The many crimes of the Western bloc (involving Australia) are well documented. For example, Australia was also a key advocate of the economic strangulation of Iraq through ‘sanctions’ even after it was revealed the resultant deaths were in excess of 500,000 (a large number being Iraqi infant deaths). Despite various U.N. officials describing the sanctions as conforming to genocide, Australia maintained its support for the sanctions. Similarly, it continues to support such collective punishment policies through allied sanctions against various other nations despite the resultant suffering and deaths. The cruelty (and crimes) associated with various Australian policies and actions expose hypocrisy as such behaviour is incompatible with their rhetoric of championing ‘human rights’ as their violations of international law (particularly involvement in successive wars of aggression) are incompatible with their claims of championing a ‘rules based order’.

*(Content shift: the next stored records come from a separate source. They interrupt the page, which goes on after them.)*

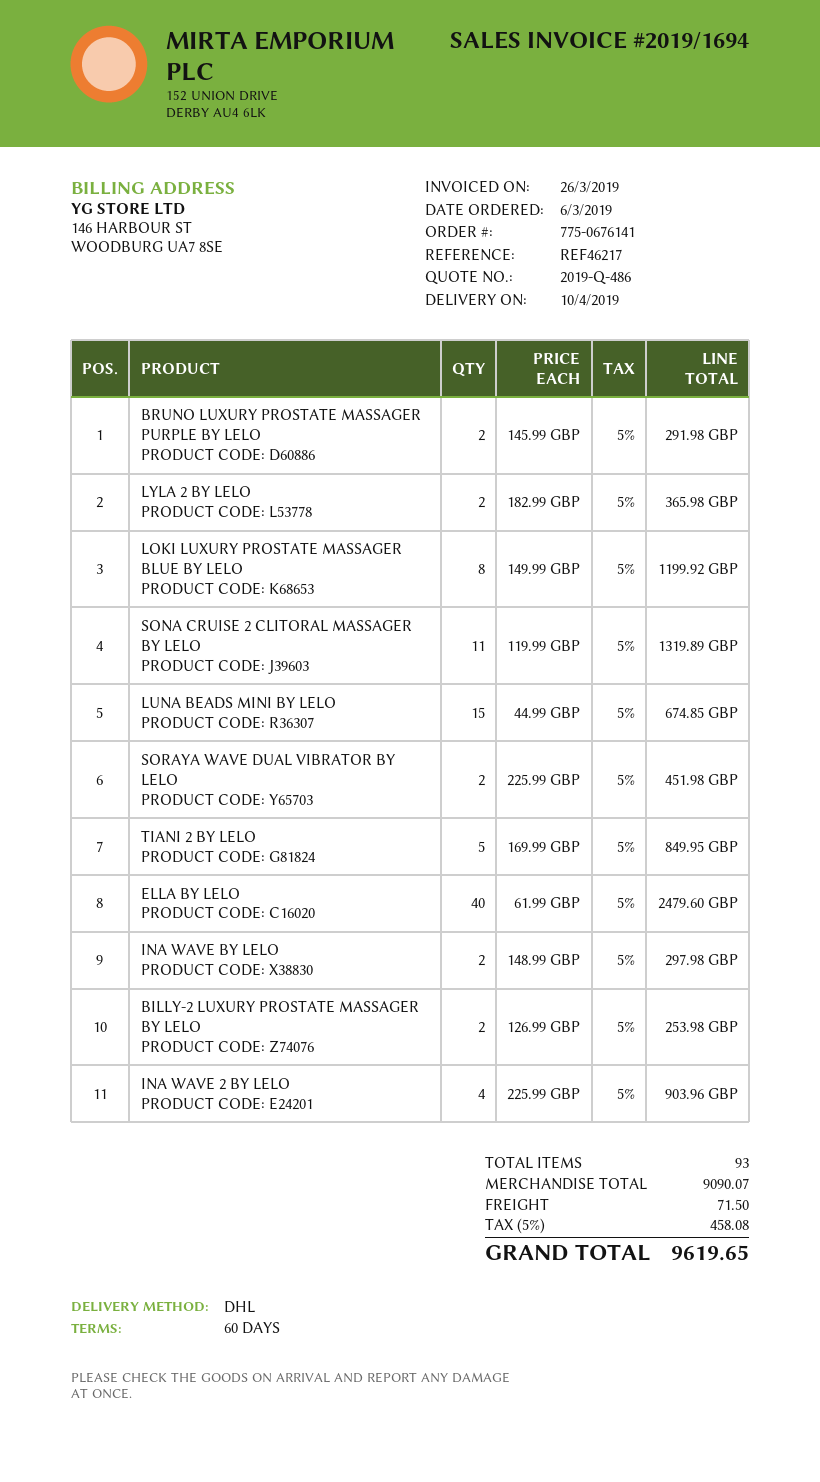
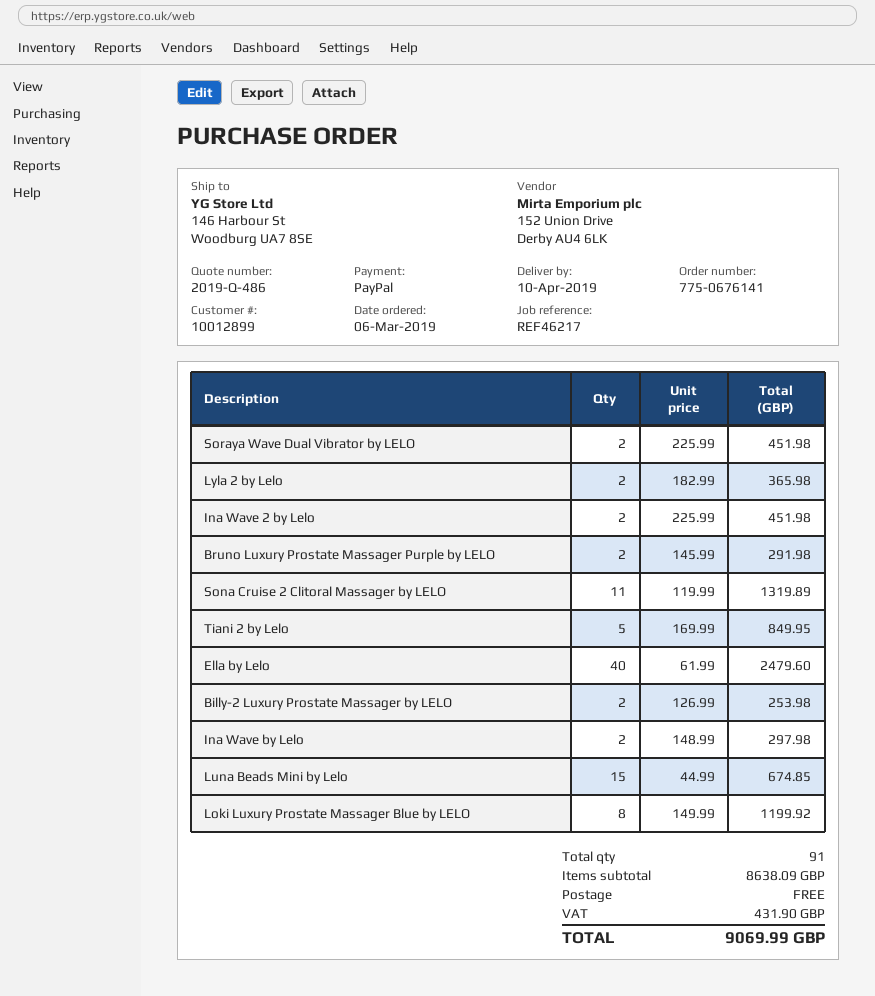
INA WAVE 2 BY LELO: 4 x 225.99 = 903.96 -> 2 x 225.99 = 451.98
total quantity: 93 -> 91
subtotal: 9090.07 -> 8638.09
shipping: 71.50 -> 0.00
tax: 458.08 -> 431.90
total: 9619.65 -> 9069.99

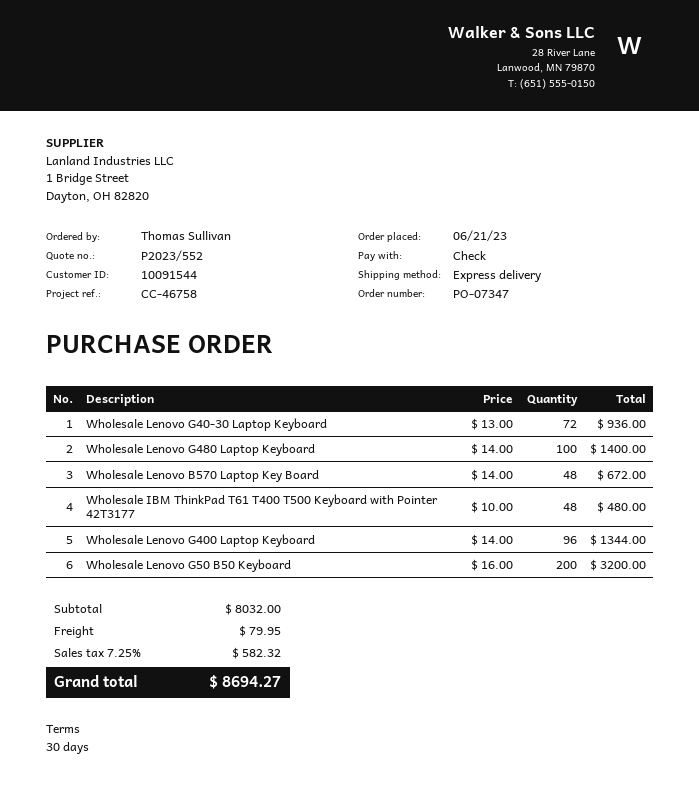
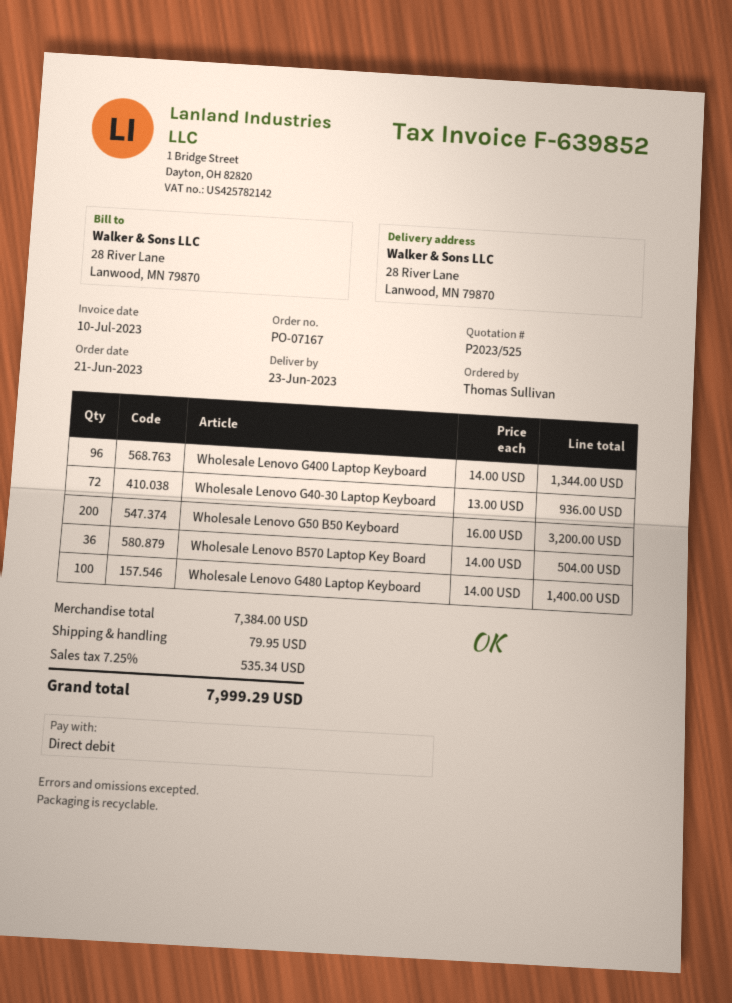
quote number: P2023/552 -> P2023/525
order number: PO-07347 -> PO-07167
payment method: cheque -> direct debit
Wholesale Lenovo B570 Laptop Key Board: 48 x 14.00 = 672.00 -> 36 x 14.00 = 504.00
Wholesale IBM ThinkPad T61 T400 T500 Keyboard with Pointer 42T3177: 48 x 10.00 = 480.00 -> none
subtotal: 8032.00 -> 7384.00
tax: 7.25% = 582.32 -> 7.25% = 535.34
total: 8694.27 -> 7999.29

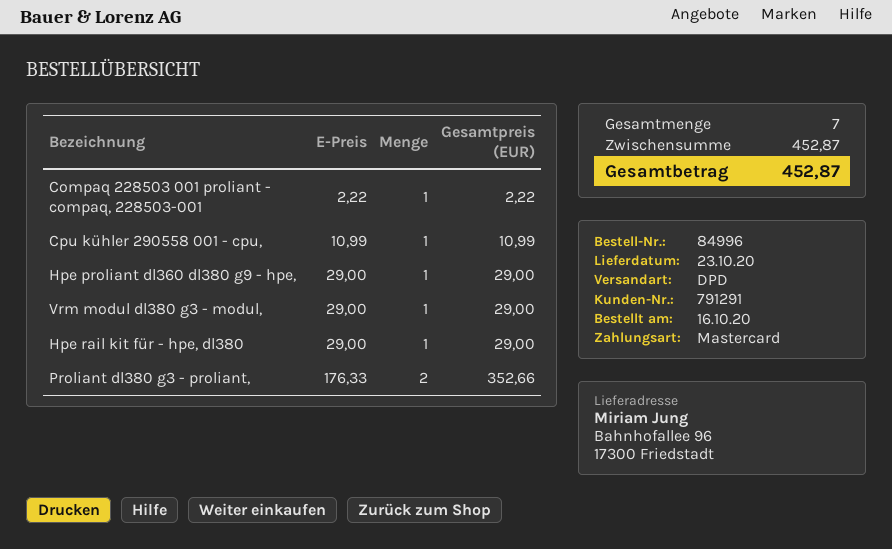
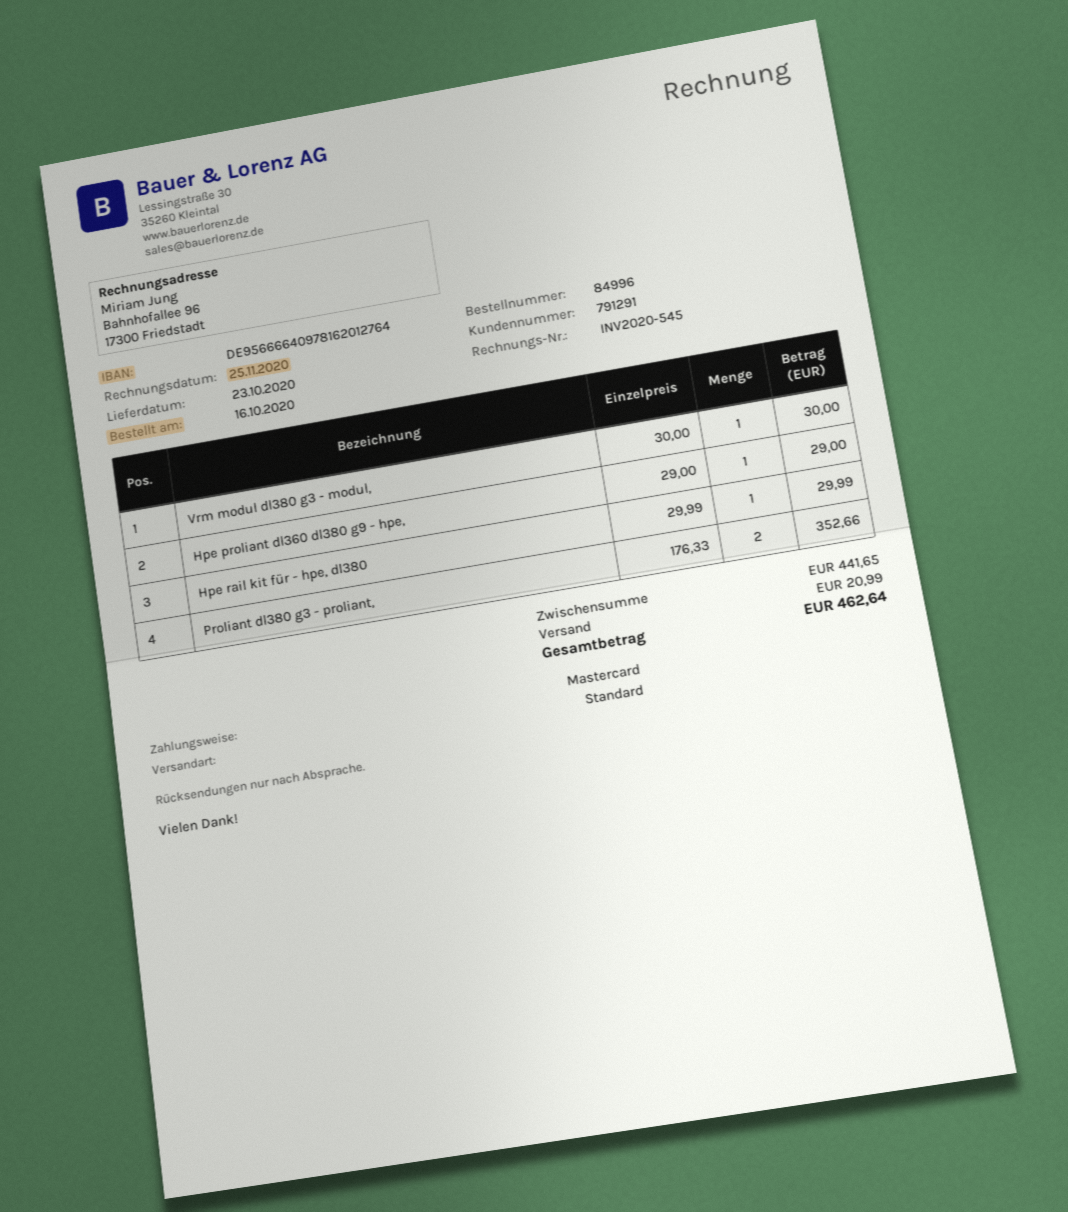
shipping method: DPD -> standard
Compaq 228503 001 proliant - compaq, 228503-001: 1 x 2.22 = 2.22 -> none
Cpu kühler 290558 001 - cpu,: 1 x 10.99 = 10.99 -> none
Vrm modul dl380 g3 - modul,: 1 x 29.00 = 29.00 -> 1 x 30.00 = 30.00
Hpe rail kit für - hpe, dl380: 1 x 29.00 = 29.00 -> 1 x 29.99 = 29.99
subtotal: 452.87 -> 441.65
shipping: none -> 20.99
total: 452.87 -> 462.64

This behaviour not only qualifies as sociopaty but evil.

Note: “Between 1 million and 1.5 million Iraqis have died from malnutrition or inadequate health care resulting from economic sanctions, said Halliday…… the United Nations Security Council member states … are maintaining a program of economic sanctions deliberately, knowingly killing thousands of Iraqis each month. And that definition fits genocide,” Halliday said.” (Former UN official says sanctions against Iraq amount to ‘genocide’, By Mark Siegal, Cornell University Chronicle, October 1, 1999)

Veritas Vincit

References:
1. Australian support of Israeli war crimes and violations of international law:

– “Israeli [Operation Protective Edge] killed over 2000 Gazans, including 551 children and 299 women. There were 6000 air strikes in that Operation (Gaza has neither an air force nor air defences). More than 18,000 housing units were destroyed, as were 22 schools with a further 118 damaged, and 24 medical facilities were either damaged or destroyed. The deliberate destruction of civilian infrastructure is a war crime. Yet, on the occasion of Netanyahu’s visit the Australian Prime Minister Malcolm Turnbull opined in an op-ed in The Australian (22 February 2017) “our people’s are bound together first and foremost by the values we share- a mutual commitment to freedom, democracy and the rule of law.”….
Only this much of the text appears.